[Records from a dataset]
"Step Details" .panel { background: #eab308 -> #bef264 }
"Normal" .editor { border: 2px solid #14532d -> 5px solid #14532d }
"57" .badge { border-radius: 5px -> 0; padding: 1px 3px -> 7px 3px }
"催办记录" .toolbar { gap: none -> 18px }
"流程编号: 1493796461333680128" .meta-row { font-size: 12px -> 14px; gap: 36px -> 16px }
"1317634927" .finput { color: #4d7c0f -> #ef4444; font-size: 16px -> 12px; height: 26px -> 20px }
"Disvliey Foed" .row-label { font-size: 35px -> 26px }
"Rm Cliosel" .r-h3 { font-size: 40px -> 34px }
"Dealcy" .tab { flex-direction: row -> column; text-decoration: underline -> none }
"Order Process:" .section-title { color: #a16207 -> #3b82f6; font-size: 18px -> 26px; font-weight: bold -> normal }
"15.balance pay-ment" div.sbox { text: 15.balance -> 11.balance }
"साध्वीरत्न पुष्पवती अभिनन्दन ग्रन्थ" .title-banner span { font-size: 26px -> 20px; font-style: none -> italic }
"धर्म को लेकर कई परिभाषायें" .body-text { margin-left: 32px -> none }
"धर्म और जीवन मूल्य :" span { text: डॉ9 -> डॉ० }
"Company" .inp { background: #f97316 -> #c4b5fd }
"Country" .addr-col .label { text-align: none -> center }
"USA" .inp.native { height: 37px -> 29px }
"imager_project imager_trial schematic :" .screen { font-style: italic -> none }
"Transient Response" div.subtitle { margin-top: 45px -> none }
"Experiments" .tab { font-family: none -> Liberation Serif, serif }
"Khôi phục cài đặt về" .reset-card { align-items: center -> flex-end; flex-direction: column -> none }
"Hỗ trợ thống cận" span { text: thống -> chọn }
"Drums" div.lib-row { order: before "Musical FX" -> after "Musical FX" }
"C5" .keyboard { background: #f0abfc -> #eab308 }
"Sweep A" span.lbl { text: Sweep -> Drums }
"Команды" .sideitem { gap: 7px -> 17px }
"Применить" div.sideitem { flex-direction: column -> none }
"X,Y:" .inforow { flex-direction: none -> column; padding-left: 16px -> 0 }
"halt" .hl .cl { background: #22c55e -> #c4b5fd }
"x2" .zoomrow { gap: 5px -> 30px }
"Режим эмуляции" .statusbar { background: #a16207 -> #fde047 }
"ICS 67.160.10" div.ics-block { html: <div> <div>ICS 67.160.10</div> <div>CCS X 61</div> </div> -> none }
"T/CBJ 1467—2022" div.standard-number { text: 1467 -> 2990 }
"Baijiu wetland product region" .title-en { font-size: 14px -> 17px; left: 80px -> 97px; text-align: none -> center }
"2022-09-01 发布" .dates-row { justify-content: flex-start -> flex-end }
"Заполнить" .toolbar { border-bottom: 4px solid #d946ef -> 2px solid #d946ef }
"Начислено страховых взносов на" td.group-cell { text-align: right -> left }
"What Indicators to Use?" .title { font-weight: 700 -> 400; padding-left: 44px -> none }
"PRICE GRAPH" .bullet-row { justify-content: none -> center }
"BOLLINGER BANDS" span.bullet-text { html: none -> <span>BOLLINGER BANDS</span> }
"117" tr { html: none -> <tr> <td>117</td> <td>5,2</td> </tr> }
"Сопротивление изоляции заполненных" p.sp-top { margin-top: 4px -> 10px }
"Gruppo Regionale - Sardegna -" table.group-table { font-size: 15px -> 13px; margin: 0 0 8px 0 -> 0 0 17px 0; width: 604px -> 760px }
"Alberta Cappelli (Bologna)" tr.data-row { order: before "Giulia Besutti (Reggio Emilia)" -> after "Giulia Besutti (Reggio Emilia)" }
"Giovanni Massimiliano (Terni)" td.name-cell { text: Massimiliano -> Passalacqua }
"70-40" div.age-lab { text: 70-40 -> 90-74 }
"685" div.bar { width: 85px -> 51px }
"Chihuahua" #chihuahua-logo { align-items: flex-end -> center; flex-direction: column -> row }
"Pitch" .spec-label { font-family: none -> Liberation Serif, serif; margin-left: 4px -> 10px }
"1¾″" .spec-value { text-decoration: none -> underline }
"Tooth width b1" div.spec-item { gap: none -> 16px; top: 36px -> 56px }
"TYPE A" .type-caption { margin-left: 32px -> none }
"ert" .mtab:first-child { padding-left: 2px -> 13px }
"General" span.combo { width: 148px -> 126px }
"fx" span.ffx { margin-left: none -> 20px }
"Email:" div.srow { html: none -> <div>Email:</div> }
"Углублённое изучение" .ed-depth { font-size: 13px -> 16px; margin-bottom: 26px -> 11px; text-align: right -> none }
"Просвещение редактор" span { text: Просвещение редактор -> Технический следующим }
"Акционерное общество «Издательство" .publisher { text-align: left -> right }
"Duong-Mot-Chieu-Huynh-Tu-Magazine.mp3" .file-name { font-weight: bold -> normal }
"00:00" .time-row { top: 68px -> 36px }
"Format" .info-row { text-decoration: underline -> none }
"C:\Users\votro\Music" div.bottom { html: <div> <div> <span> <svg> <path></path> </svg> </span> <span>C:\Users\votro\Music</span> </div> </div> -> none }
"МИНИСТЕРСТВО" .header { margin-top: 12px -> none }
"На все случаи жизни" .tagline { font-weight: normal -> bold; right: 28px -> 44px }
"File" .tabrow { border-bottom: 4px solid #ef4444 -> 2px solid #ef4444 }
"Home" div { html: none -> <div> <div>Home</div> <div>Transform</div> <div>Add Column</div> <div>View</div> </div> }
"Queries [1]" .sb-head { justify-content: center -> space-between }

* _PROBLEM REQUIREMENTS_
Beginning at the line with "html: <div> <div>ICS" and stopping after the line with "justify-content: flex-start ->", please write out every line of the data above exactly and nothing else.

* _EXPECTED ANSWER_
"ICS 67.160.10" div.ics-block { html: <div> <div>ICS 67.160.10</div> <div>CCS X 61</div> </div> -> none }
"T/CBJ 1467—2022" div.standard-number { text: 1467 -> 2990 }
"Baijiu wetland product region" .title-en { font-size: 14px -> 17px; left: 80px -> 97px; text-align: none -> center }
"2022-09-01 发布" .dates-row { justify-content: flex-start -> flex-end }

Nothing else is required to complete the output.